Note that we don’t need any special word for “the”, either. It’s understood. (If you really think you need it, you can use 👇, though its meaning is closer to “this”.)

Our other verbs aren’t quite as easy to work with, but we can manage. The principle’s the same, after all:

  • 🧒 👀 🐕. – The child sees a dog.
  • 👨➿ 🚶. – The men are walking.
  • 🐈 🥤➡ 💧. – The cat drinks water.

Once again, don’t worry about the difference between English simple and progressive forms. 🖼🗣 doesn’t bother distinguishing the two.

You, me, and all the rest

Today, everybody’s worried about pronouns. Well, I’ve got you covered there, because 🖼🗣 has plenty of them.

Most languages make a distinction between persons: first, second, and third. To some extent, that’s what we’ll do here, but modern communication, especially on the Internet, is more geared towards a distinction between speaker, audience, and others. (Technically, that’s all the three degrees of person represent, but bear with me.)

A speaker’s solo pronoun is 👁️‍🗨. If they’re including others (whether inside or outside their audience), then this becomes 🤲. These are like “I” and “we”, respectively:

  • 👁️‍🗨 👉 🧠〰. – I am smart.
  • 🤲 👉 😃. – We’re happy.
  • 👁️‍🗨️ 👀 🔷 ⛅ – I see the blue sky.

(Important note: Some systems are not able to display or input the “compound” emoji 👁️‍🗨️. If yours is one of them, don’t despair. You can use 🤳 instead. It doesn’t mean exactly the same thing, as we’ll see in the next part, but it’s close enough.)

But here’s where it gets interesting. If you’re only speaking of yourself, there’s really no reason to need that cumbersome pronoun. It’s implied, because you’re the one talking. So that first sentence can become “👉 🧠〰.” instead, and it’ll mean the same thing.

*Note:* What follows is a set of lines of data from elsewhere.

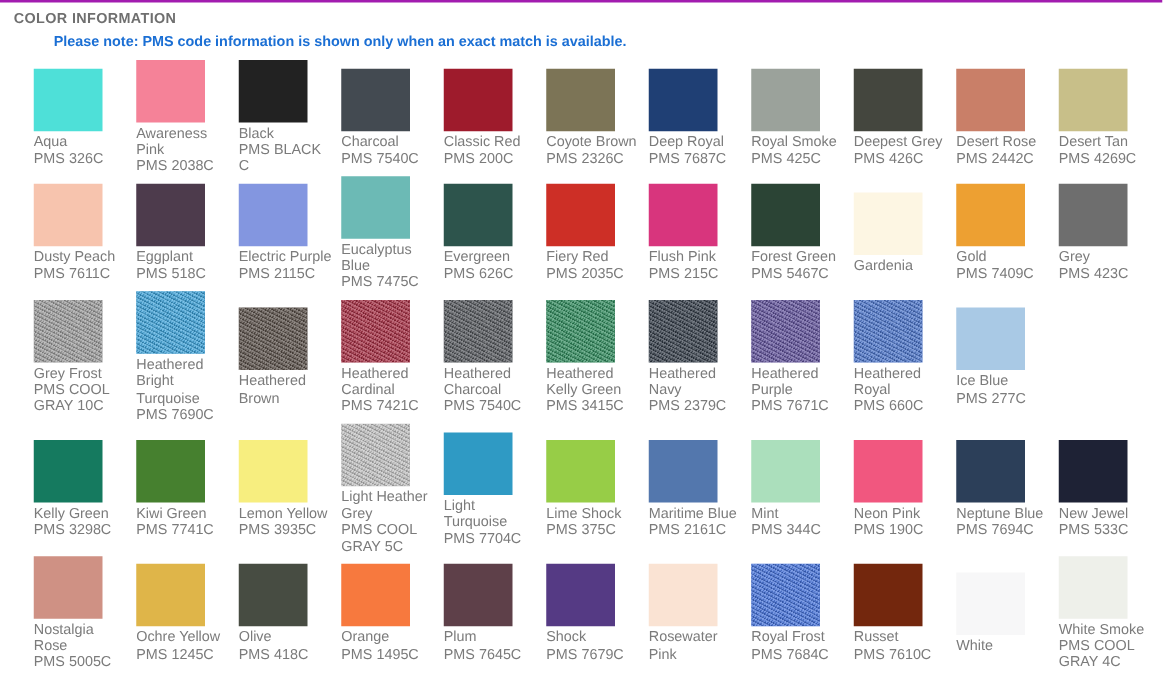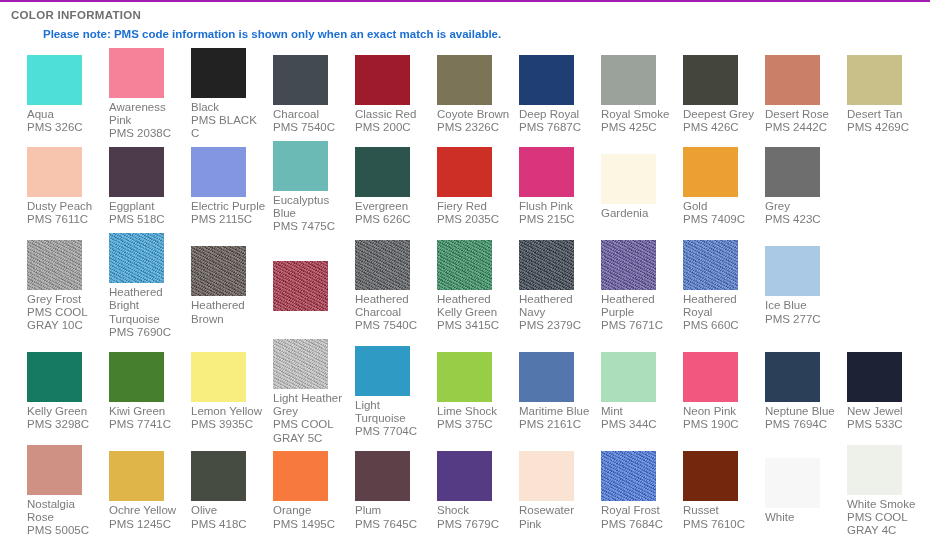--- a/index.html
+++ b/index.html
@@ -233,6 +233,13 @@
           </div>
         </div>
         <div class="swatch-cell">
+          <span class="chip" style="background-color: rgb(43, 68, 53);"></span>
+          <div class="chip-caption">
+            <span class="chip-name">Forest Green</span>
+            <span class="chip-code">PMS 5467C</span>
+          </div>
+        </div>
+        <div class="swatch-cell">
           <span class="chip" style="background-color: rgb(253, 246, 227);"></span>
           <div class="chip-caption">
             <span class="chip-name">Gardenia</span>

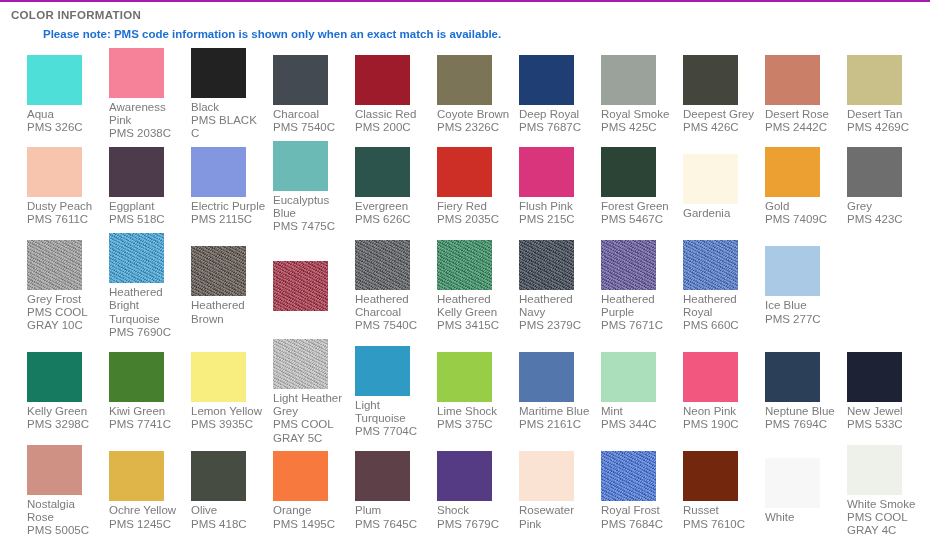--- a/index.html
+++ b/index.html
@@ -283,6 +283,10 @@
         </div>
         <div class="swatch-cell">
           <span class="chip heathered" style="background-color: rgb(166, 43, 64);"></span>
+          <div class="chip-caption">
+            <span class="chip-name">Heathered Cardinal</span>
+            <span class="chip-code">PMS 7421C</span>
+          </div>
         </div>
         <div class="swatch-cell">
           <span class="chip heathered" style="background-color: rgb(83, 86, 91);"></span>

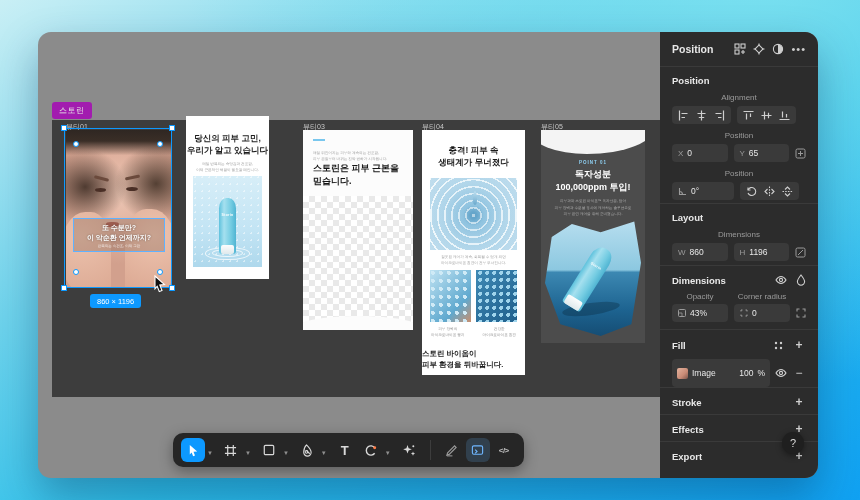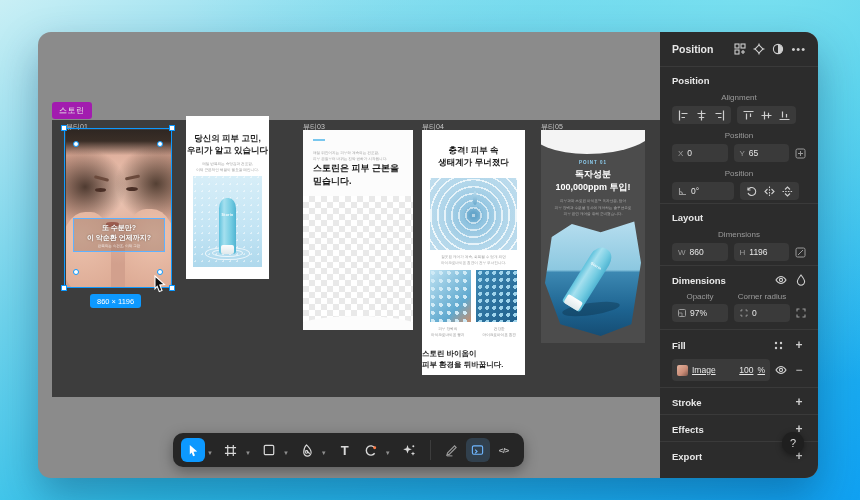--- a/index.html
+++ b/index.html
@@ -492,7 +492,7 @@
                   <path d="M0.5 4 H4 V7.5" fill="none" stroke="#9b9b9b" stroke-width=".8"></path>
                 </svg>
               </span>
-            <span>97%</span>
+            <span>43%</span>
           </div>
         </div>
         <div style="width:62px">

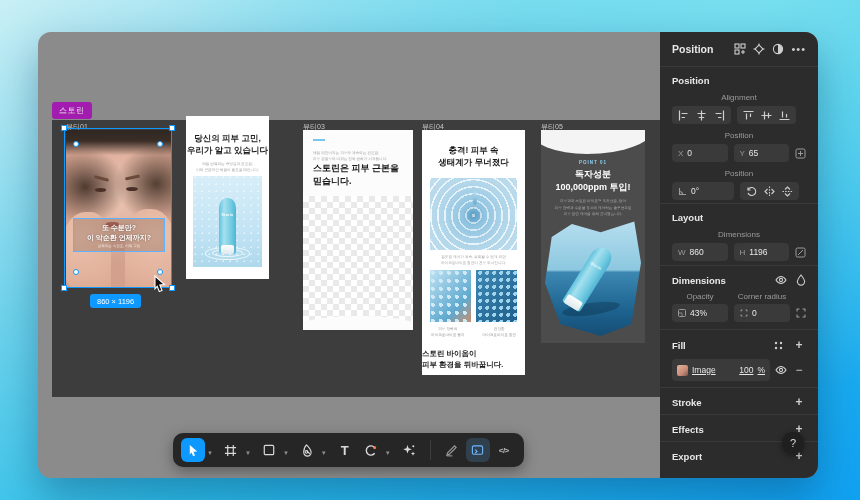--- a/index.html
+++ b/index.html
@@ -117,7 +117,7 @@
   .minus { font-size:12px; color:#cfcfcf; width:14px; text-align:center; }
   .dots3 { font-size:11px; color:#cfcfcf; letter-spacing:1px; }
   .fill-row { display:flex; align-items:center; gap:5px; margin-top:7px; }
-  .fill-chip { flex:1; height:22px; background:#3a3a3a; border-radius:4px; display:flex; align-items:center; padding:0 5px; gap:4px; font-size:8.5px;text-decoration:underline; }
+  .fill-chip { flex:1; height:28px; background:#3a3a3a; border-radius:4px; display:flex; align-items:center; padding:0 5px; gap:4px; font-size:8.5px; }
   .fill-thumb { width:11px; height:11px; border-radius:2px; background:linear-gradient(135deg,#e4b39e 0%, #c98b76 60%, #7c554a 100%); }
   .help-fab { position:absolute; right:14px; bottom:24px; width:22px; height:22px; border-radius:50%; background:#1f1f1f; color:#dcdcdc; display:flex; align-items:center; justify-content:center; font-size:11px; box-shadow:0 2px 6px rgba(0,0,0,.4); }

Only the singular speaker pronoun can be dropped like this, which is far different from most spoken languages which allow such things.

The listener pronouns are much simpler. In fact, they’re not even pronouns at all, because there’s only one of them: 💮. Example:

  • 👁️‍🗨️️ 👀 💮. – I see you.

As with English “you”, this works for both singular and plural.

Last are what most languages call the third-person pronouns. Here, 🖼🗣 has a wide variety to choose from, so let’s take a look.

  • For talking about people in general: singular 👤, plural 👥
  • For talking about anything not human: singular ◻, plural ◻◻
  • For talking about only men: singular ♂, plural 👥♂
  • For talking about only women: singular ♀, plural 👥♀

Mostly, the first two pairs should be preferred, and the “general” form is required when you’re referring to mixed groups. And, of course, using the “non-human” pronouns when you want to talk about people is just wrong.

Some examples using these pronouns:

  • 👥 👉 😃. – They are happy.
  • ♂ 👉 ⬜ 👨. – He is a big man.
  • 👀 ◻. – I see it.
  • 👥♀ 👂➡ 💮. – They (i.e., those women) can hear you.

Possessed

Last in this little lesson, we’ll discuss the possessive form. As with many parts of 🖼🗣, that’s a little different from what you might expect. In fact, it’s one of the few cases where the script recycles English punctuation.

Our key here is the apostrophe, or single quote mark: ‘. When put between two nouns (pronouns included), it indicates that the first possesses the second. So we might say 🧒’🐈 for “the child’s cat” or ♂’✋ for “his hand”.

These aren’t exactly compound nouns, but they can function much like them, fitting into sentences with ease.

  • 👁️‍🗨️’👁 👉 🔷. – My eyes are blue.
  • ♀’🧒➿ 👉 😃. – Her children are happy.
  • 👀 ⬜ 👨’🐕➿. – I see the man’s big dogs.

In the last example above, you can see a difference between the script and English, as far as word order is concerned. The possessive “attaches” to the head noun, even if there are modifying adjectives before it.

Also, you can “chain” possessives, as in ♂’🧒’👁➿ “his child’s eyes”.

Moving forward

Now that you’ve seen a little bit more of this experiment, does it still seem so outlandish? Stay tuned, as this series will delve even deeper into the weird world of emoji, and the strange things we can accomplish when our language is allowed to use nothing else. 👀▶ 💮 🔜!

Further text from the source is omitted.